If you’re kvetching online about being sick or subtweeting your sneezing co-worker, public health researchers would love for you to keep at it. You’re feeding a faster, better system for predicting flu outbreaks.
It used to be that Google’s search trends were the best public tool for flu monitoring, but epidemiologists are increasingly looking to Twitter and other social media for better results. A team at San Diego State University collected 160,000 tweets from 11 cities that contained the word “flu” and published a study in November showing that Twitter is becoming a more accurate surveillance tool for tracking the flu.
Other researchers are using Twitter in an attempt to reinvent flu forecasting. Mark Dredze, an assistant research professor of computer science at Johns Hopkins University, and his colleagues have used an algorithm to process 10 million tweets a day and examine the content of flu-related tweets. Dredze says this approach is more accurate than simply using search queries–a la Google Flu Trends has–to predict the spread of the flu.
With the CDC already warning that this year’s flu season could be severe, researchers say developing better forecasting methods is critical to preparing for the flu–and other public health epidemics.
The CDC still does routine surveillance of flu activity the old-fashioned way, with local health departments, public laboratories, health care providers and emergency rooms tracking the flu virus. But Matthew Biggerstaff, an epidemiologist at the CDC, says there’s often a nearly two-week time lag with reporting flu data from all these partners. Twitter and other platforms help accelerate this process.

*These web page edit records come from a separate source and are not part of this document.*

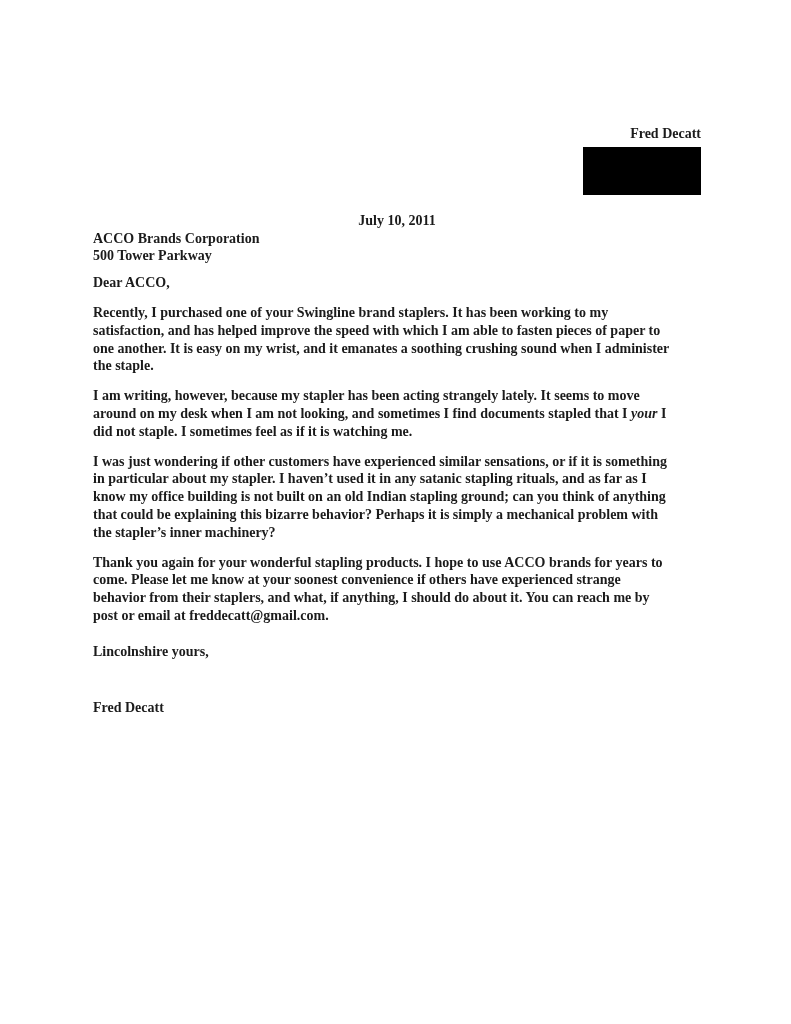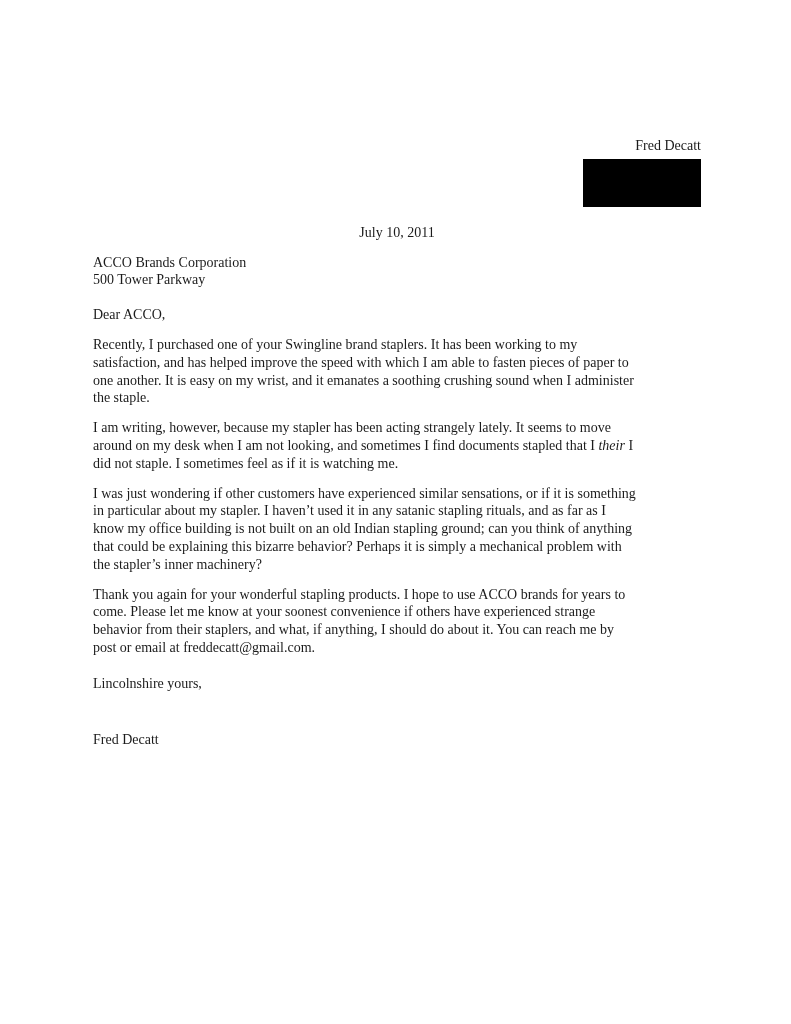--- a/index.html
+++ b/index.html
@@ -18,8 +18,9 @@
   .content {
     position: absolute;
     left: 93px;
-    top: 12px;
+    top: 0;
     width: 608px;
+    font-weight: bold;
   }
   .sender-name {
     margin-top: 125px;

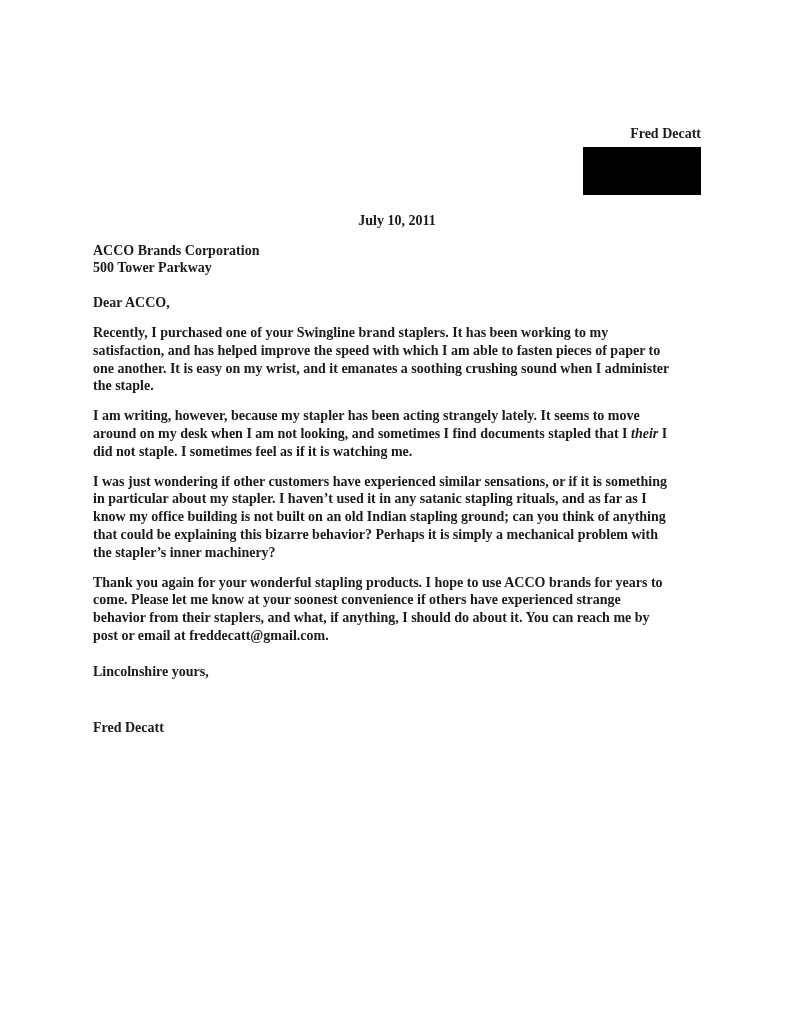--- a/index.html
+++ b/index.html
@@ -37,7 +37,7 @@
     text-align: center;
   }
   .recipient {
-    margin-top: 12px;
+    margin-top: 0;
   }
   .salutation {
     margin-top: 17px;

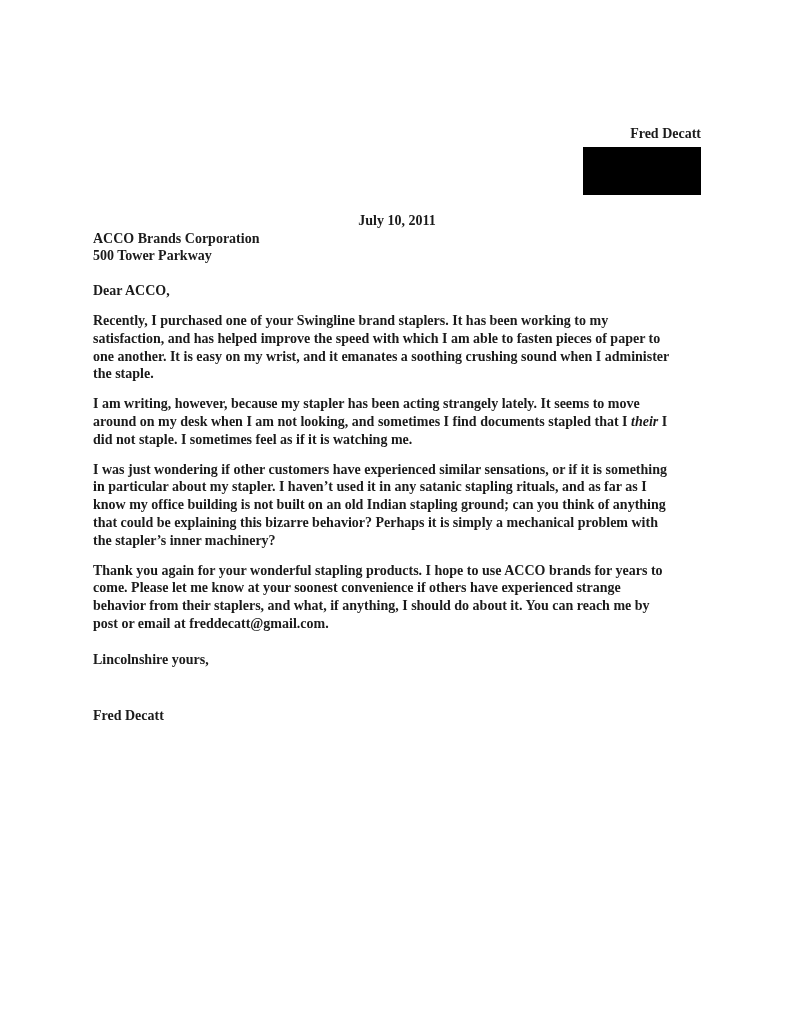--- a/index.html
+++ b/index.html
@@ -40,7 +40,7 @@
     margin-top: 0;
   }
   .salutation {
-    margin-top: 17px;
+    margin-top: 9px;
   }
   .para {
     margin-top: 12px;

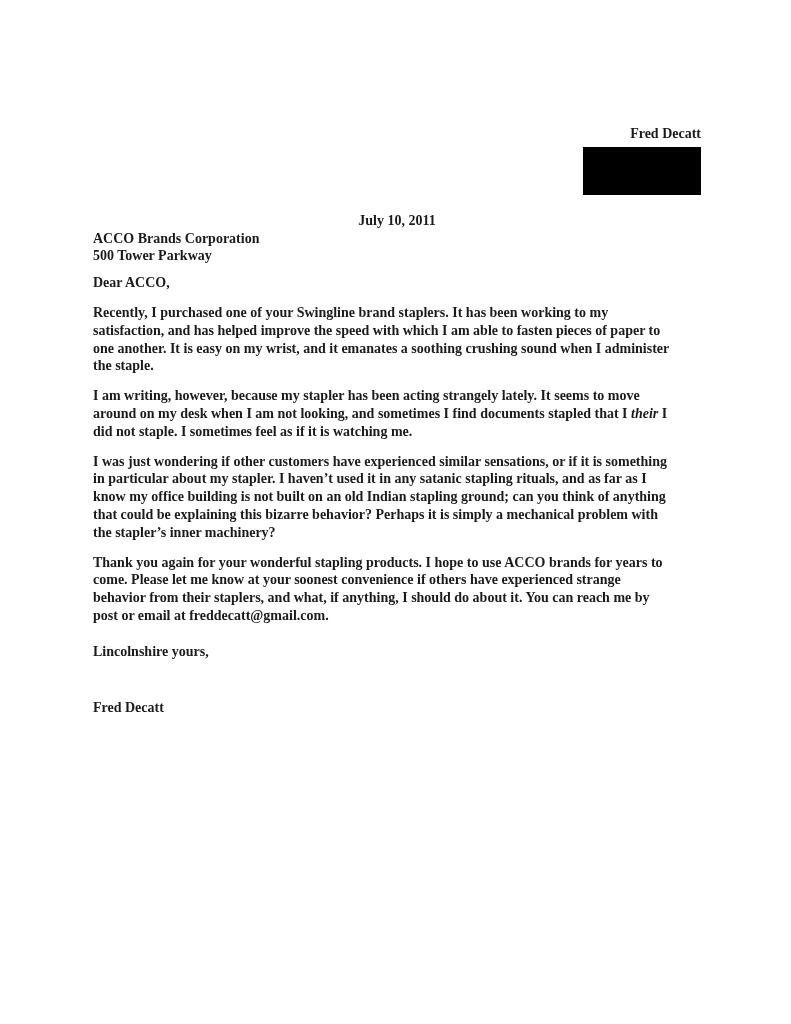--- a/index.html
+++ b/index.html
@@ -80,7 +80,7 @@
 the staple.</p>
 
     <p class="para"><span>I am writing, however, because my stapler has been acting strangely lately. It seems to move
-around on my desk when I am not looking, and sometimes I find documents stapled that I </span><em>their</em><span> I
+around on my desk when I am not looking, and sometimes I find documents stapled that I </span><em>your</em><span> I
 did not staple. I sometimes feel as if it is watching me.</span></p>
 
     <p class="para">I was just wondering if other customers have experienced similar sensations, or if it is something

“People who are tweeting about flu may have not yet sought care, so this allows us to get a snapshot of what’s happening among the entire population,” Biggerstaff says.
Dredze says though the U.S. has a very robust system in place for flu surveillance, there’s a lot more that can be done with forecasting to reduce the virus’s spread.
“Knowing how bad of a flu season it’s going to be–and most critically, knowing when things will get serious during flu season–those are two forecasting problems that make a big difference,” he says. If health officials can more accurately predict the severity and peak of flu outbreaks, they can make better decisions about when to push vaccination and awareness campaigns.
While Dredze and his colleagues are using Twitter for flu forecasting, other applications, like the Sickweather app, have been using social media to track illness trends. Sickweather filters two million pieces of data a month from its users and updates on Twitter and Facebook. Graham Dodge, Sickweather’s CEO, says the company weighs its data against the CDC’s clinical data to ensure accuracy. He says Sickweather’s hybrid approach makes social media a very effective tool for giving users real-time intelligence to combat sickness, compared to methods like Google Flu Trends.
“It’s the difference between implicit data and explicit data,” Dodge says.
Google Flu Trends, which uses search terms to indicate flu activity, falls into the former category. Google’s model was criticized after it overpredicted flu levels during the 2012-2013 flu season. This year, Google spokesperson Jason Freidenfelds says Google Flu Trends is using CDC flu data to improve its model for the 2014-2015 flu season. When asked whether Google would consider incorporating social media postings into its model, Freidenfelds said the company was open to other ideas, but “we don’t have anything more to announce at this point.”
The tactic of combining the speed of web data with verified clinical data is only accelerating, thanks in part to the Affordable Care Act. Jennifer Horney, an associate professor of epidemiology and biostatistics at Texas A&M University points to the Obamacare requirements to digitize records and make more data readily available.
“With Affordable Care, we’re going to have a plethora of data that we didn’t have before,” Horney says.
Biggerstaff stressed that it’s going to take some legwork to make the data more actionable. He wants “algorithms that can pick up people who are actually tweeting about being sick, rather than just reading a news story about the flu.”
That’s why Dredze thinks his team’s approach can work long-term. There’s often a huge spike in the number of people searching about the flu after extensive media coverage, which may have caused the hiccups with Google Flu Trends last year. (Other researchers have used Wikipedia for flu forecasting, correlating searches for flu-related content with the spread of the flu. This method may encounter the same challenges as Google Flu Trends.)
“We isolate those tweets that say things like ‘I have the flu” or ‘my daughter has the flu,’ which are about infection,” Dredze says. “The infections are a much more accurate form of surveillance.”
This year, Dredze and his colleagues have launched a password-protected site for health officials called healthtweets.org to help them make better decisions when dealing with health epidemics. Considering the warnings about the current flu season, Dredze’s solution may be coming at just the perfect time.